**Task details**
Return each of the entries below precisely, with no pictures in the result.

[Collected data entries]
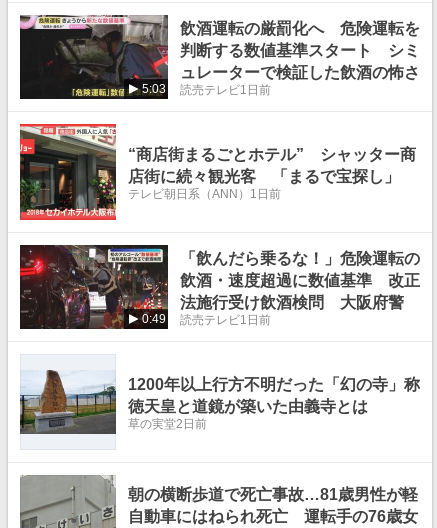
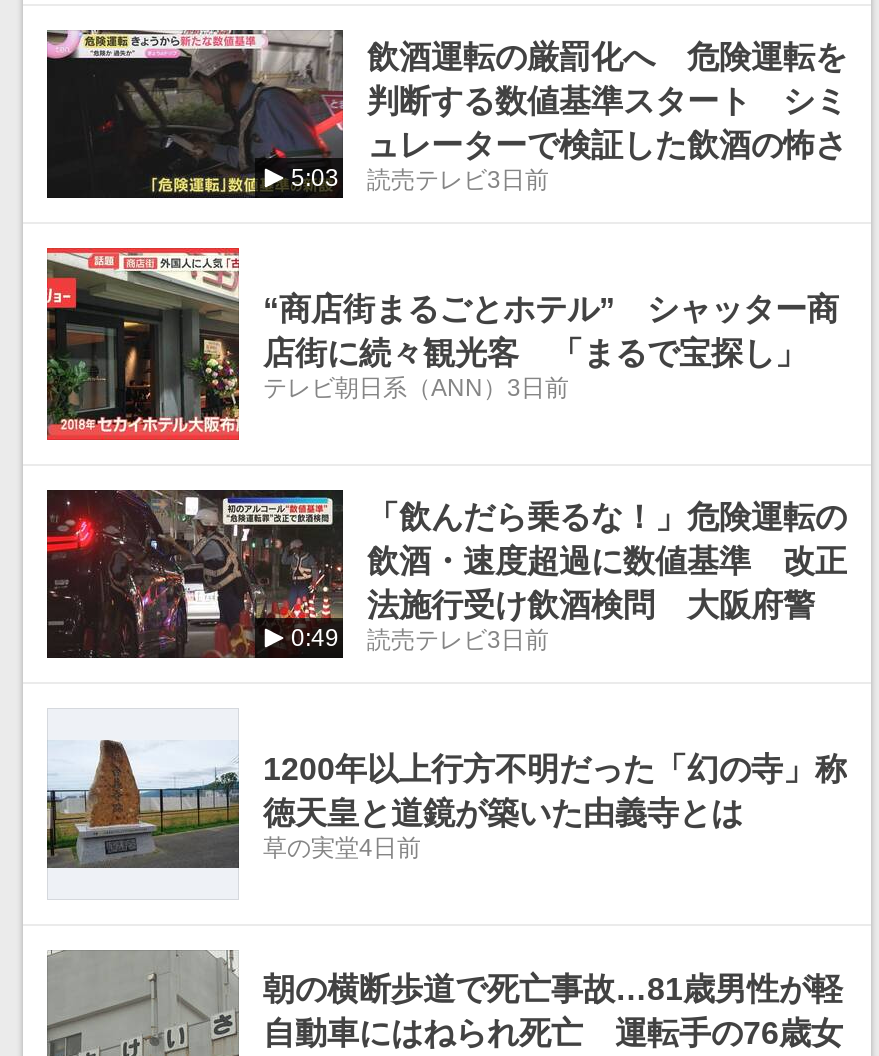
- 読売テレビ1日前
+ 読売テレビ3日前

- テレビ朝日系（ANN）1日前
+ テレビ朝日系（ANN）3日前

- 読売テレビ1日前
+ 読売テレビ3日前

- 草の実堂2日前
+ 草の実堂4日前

**Output of the task**
- 読売テレビ1日前
+ 読売テレビ3日前

- テレビ朝日系（ANN）1日前
+ テレビ朝日系（ANN）3日前

- 読売テレビ1日前
+ 読売テレビ3日前

- 草の実堂2日前
+ 草の実堂4日前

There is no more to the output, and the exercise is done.